[EXTRACTED MATERIAL — start]

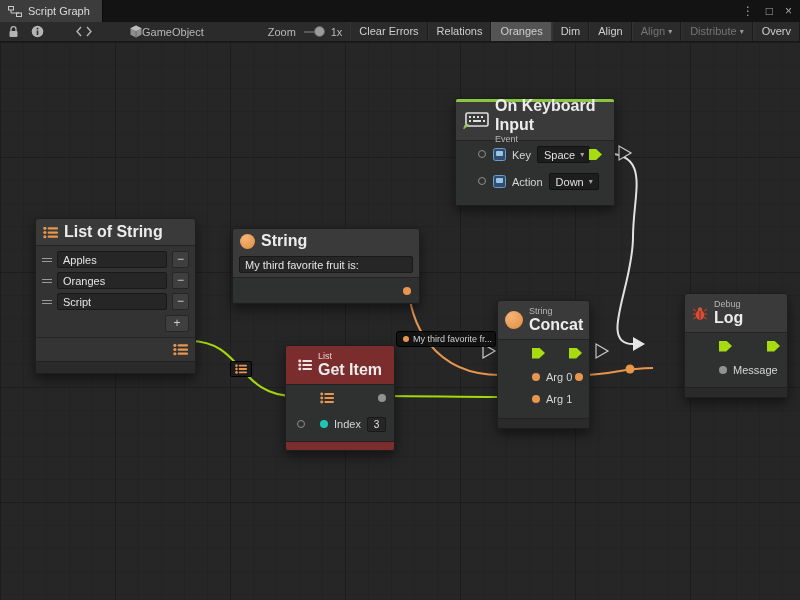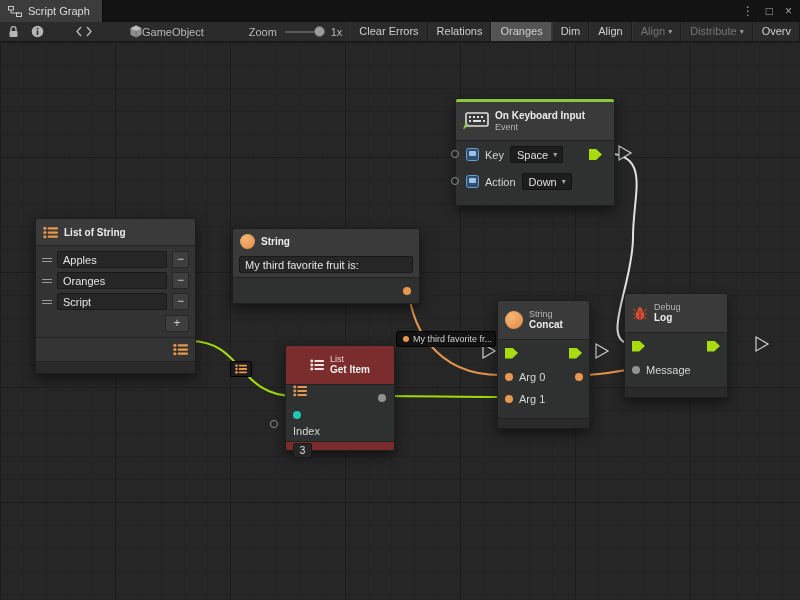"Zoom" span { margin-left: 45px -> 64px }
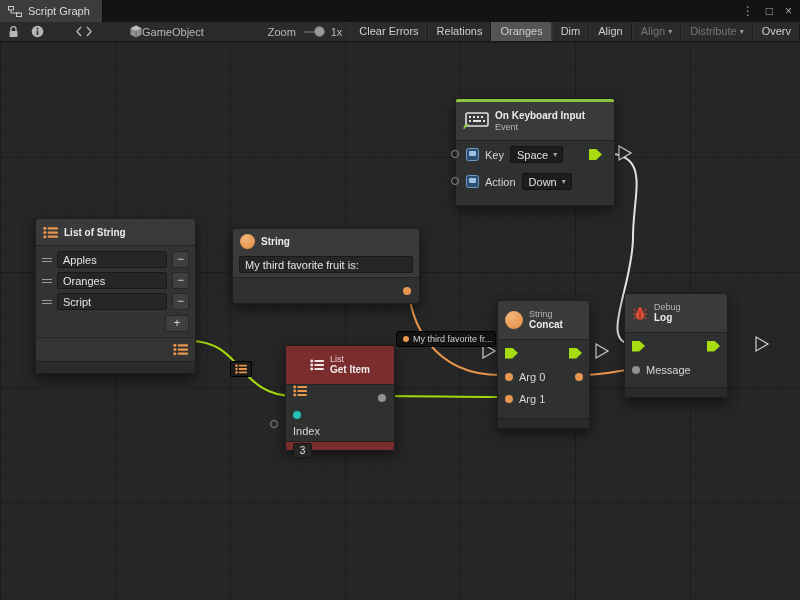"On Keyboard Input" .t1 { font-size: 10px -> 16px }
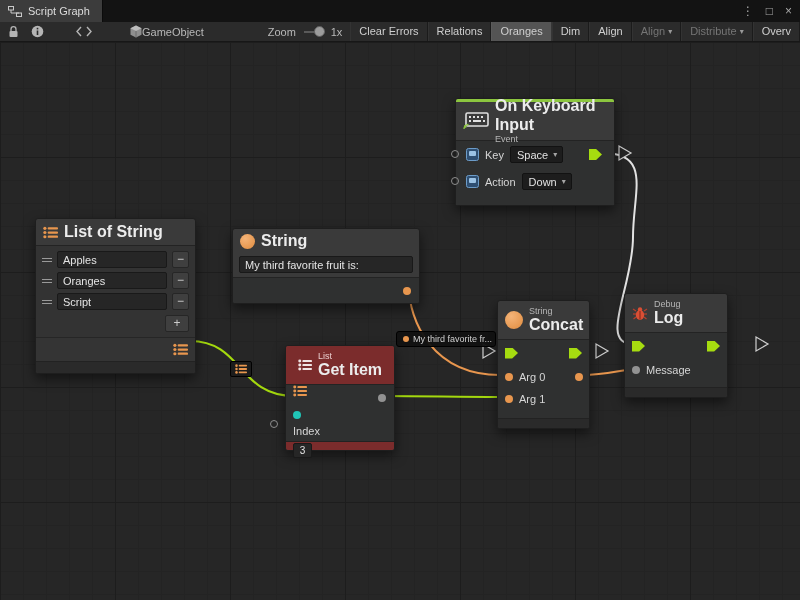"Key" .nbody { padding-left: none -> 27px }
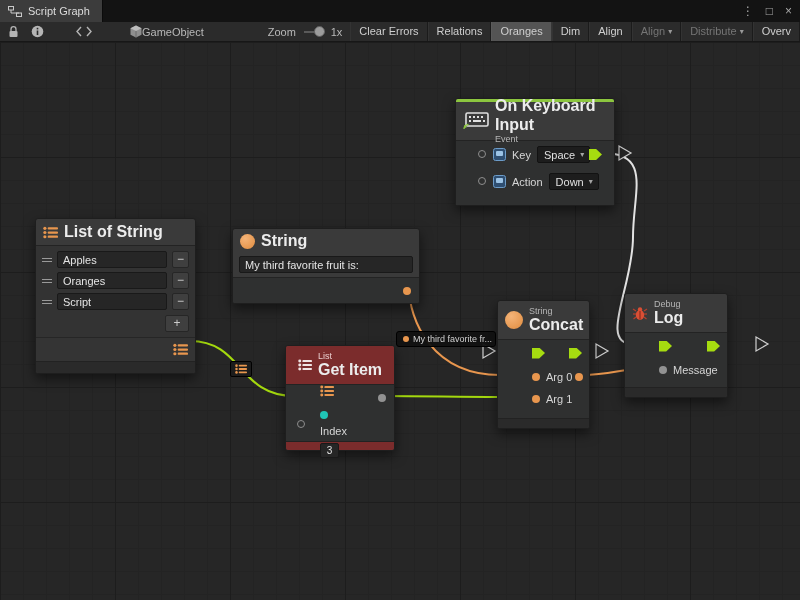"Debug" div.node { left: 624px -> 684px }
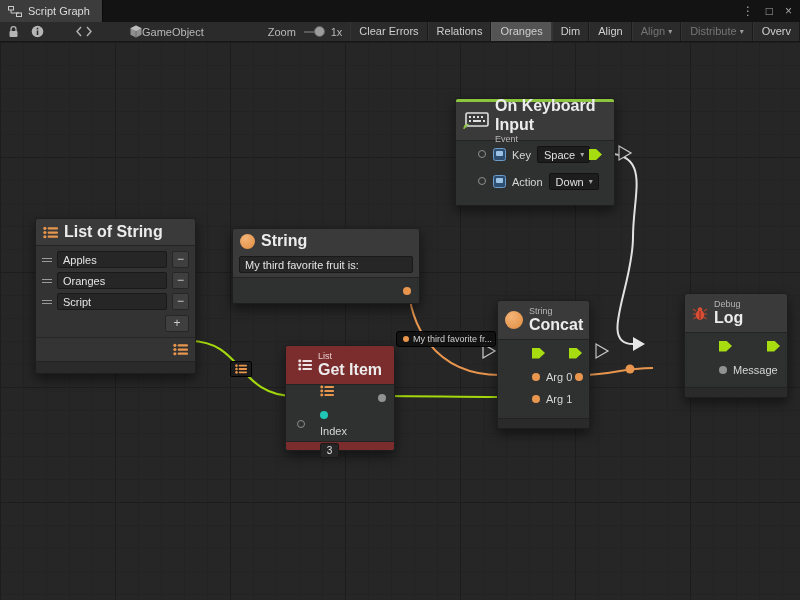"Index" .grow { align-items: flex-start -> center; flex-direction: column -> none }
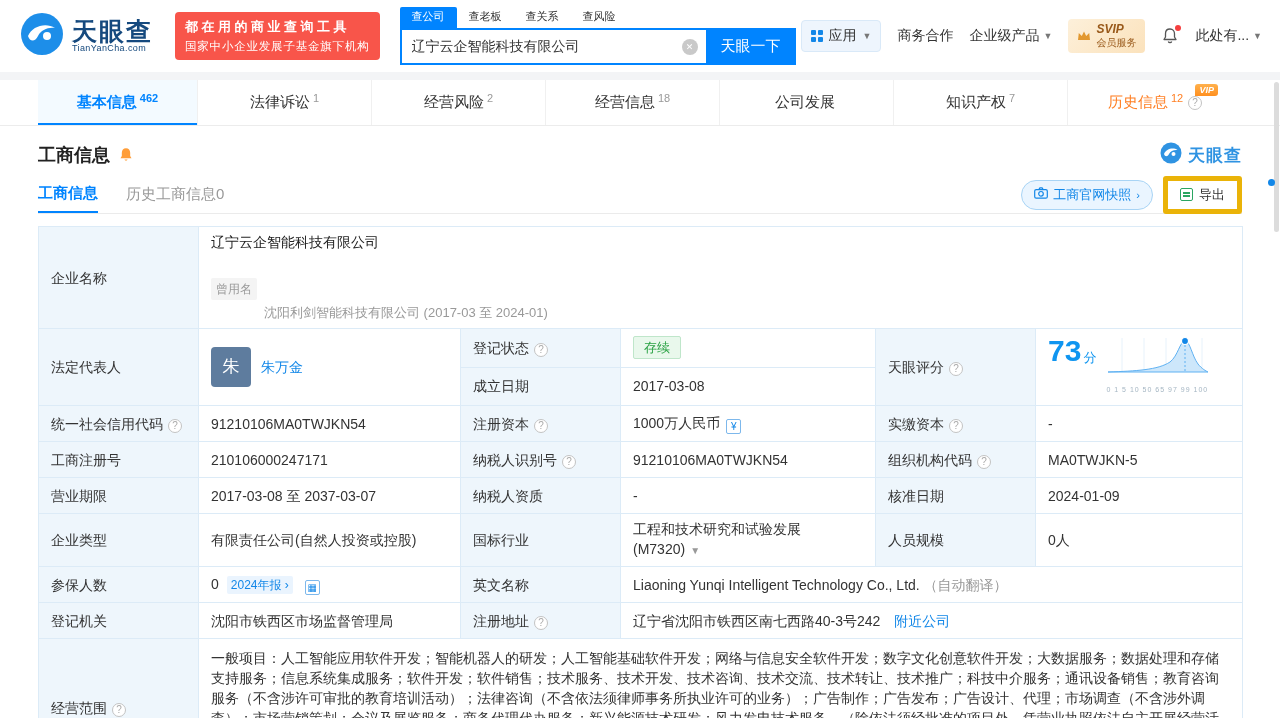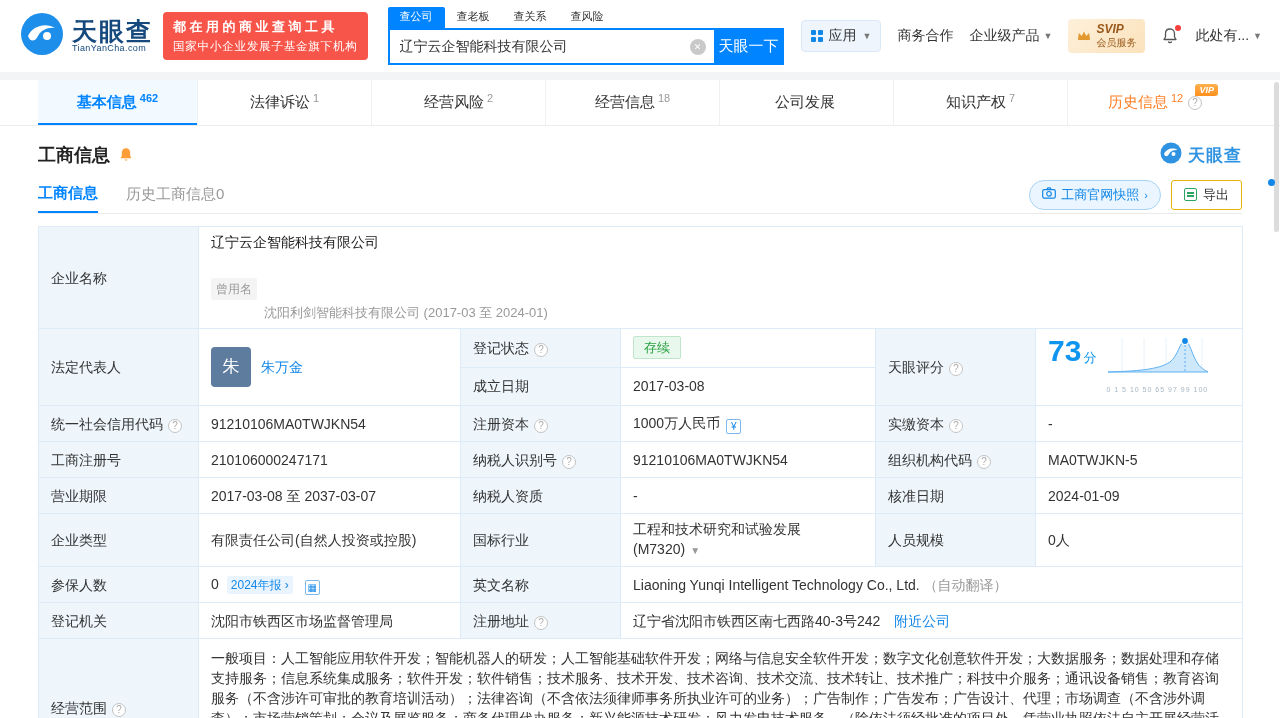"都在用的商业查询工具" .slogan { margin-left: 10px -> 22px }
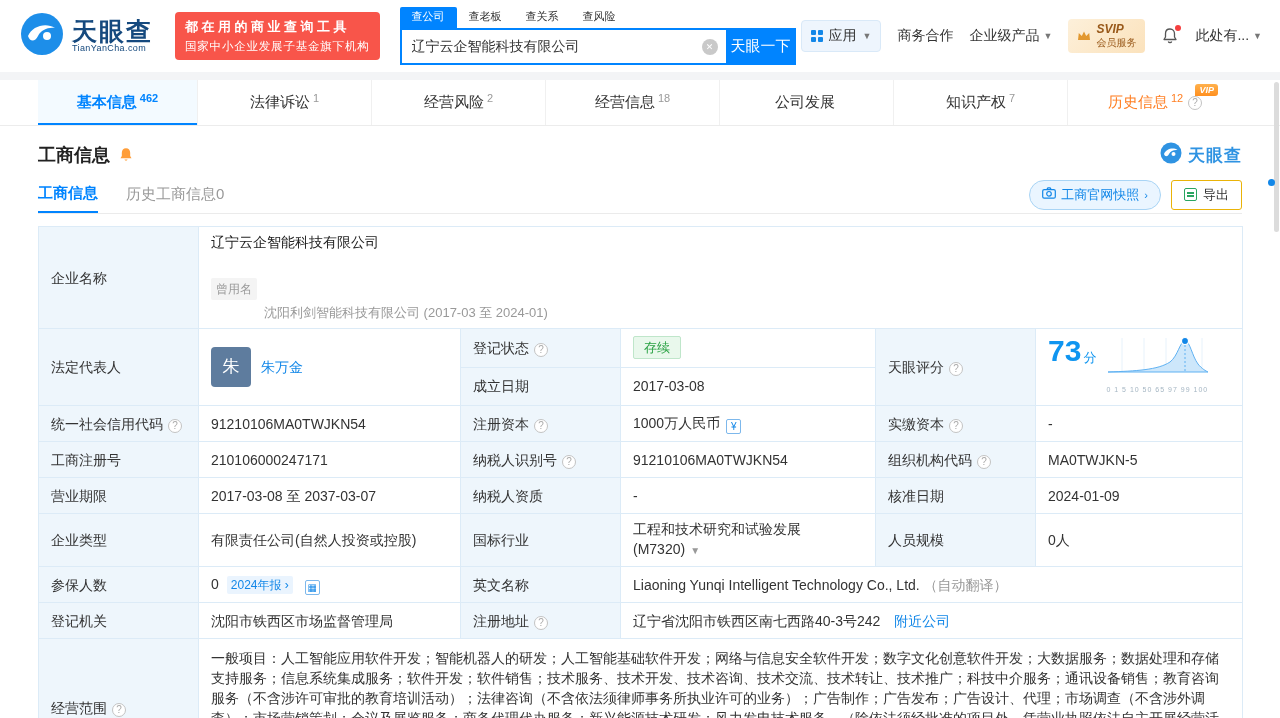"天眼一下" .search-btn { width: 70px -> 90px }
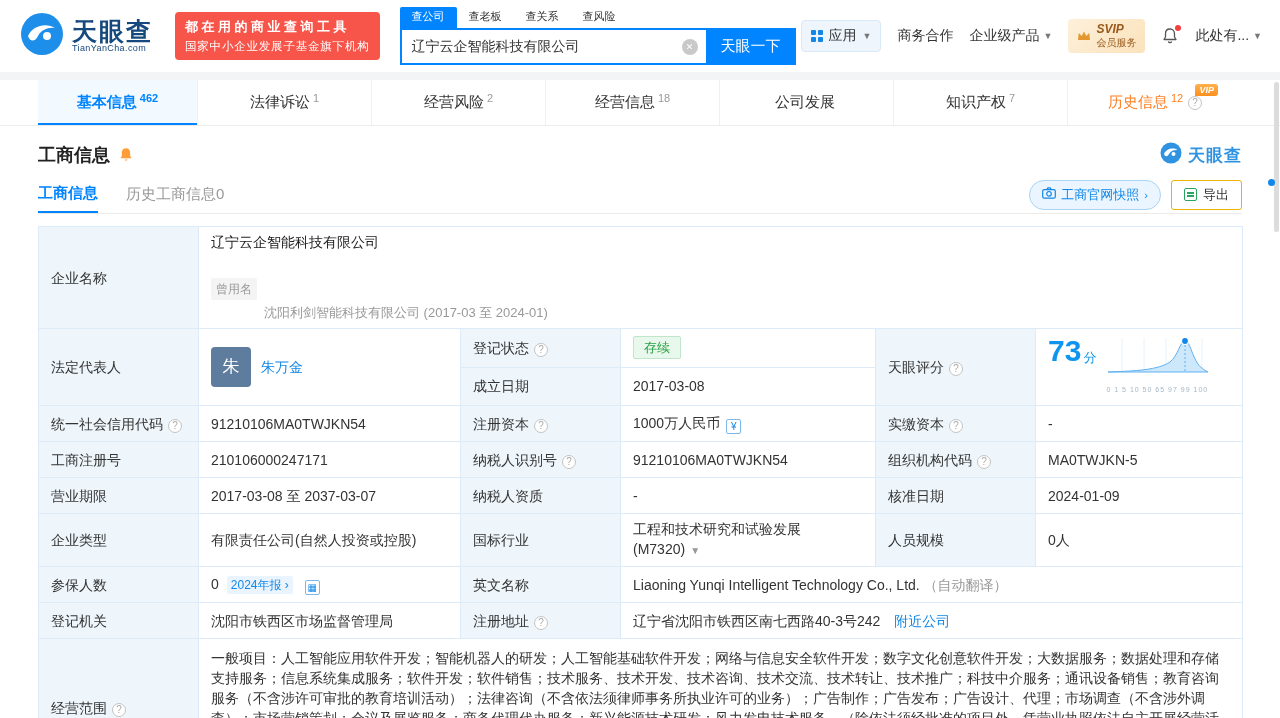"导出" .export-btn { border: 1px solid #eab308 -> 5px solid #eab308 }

[EXTRACTED MATERIAL — finish]

PROBLEM DESCRIPTION » Before printing anything, remove the pictures; then print all the records exactly.

RESPONSE TO THE TASK »
"Zoom" span { margin-left: 45px -> 64px }
"On Keyboard Input" .t1 { font-size: 10px -> 16px }
"Key" .nbody { padding-left: none -> 27px }
"Debug" div.node { left: 624px -> 684px }
"Index" .grow { align-items: flex-start -> center; flex-direction: column -> none }
"都在用的商业查询工具" .slogan { margin-left: 10px -> 22px }
"天眼一下" .search-btn { width: 70px -> 90px }
"导出" .export-btn { border: 1px solid #eab308 -> 5px solid #eab308 }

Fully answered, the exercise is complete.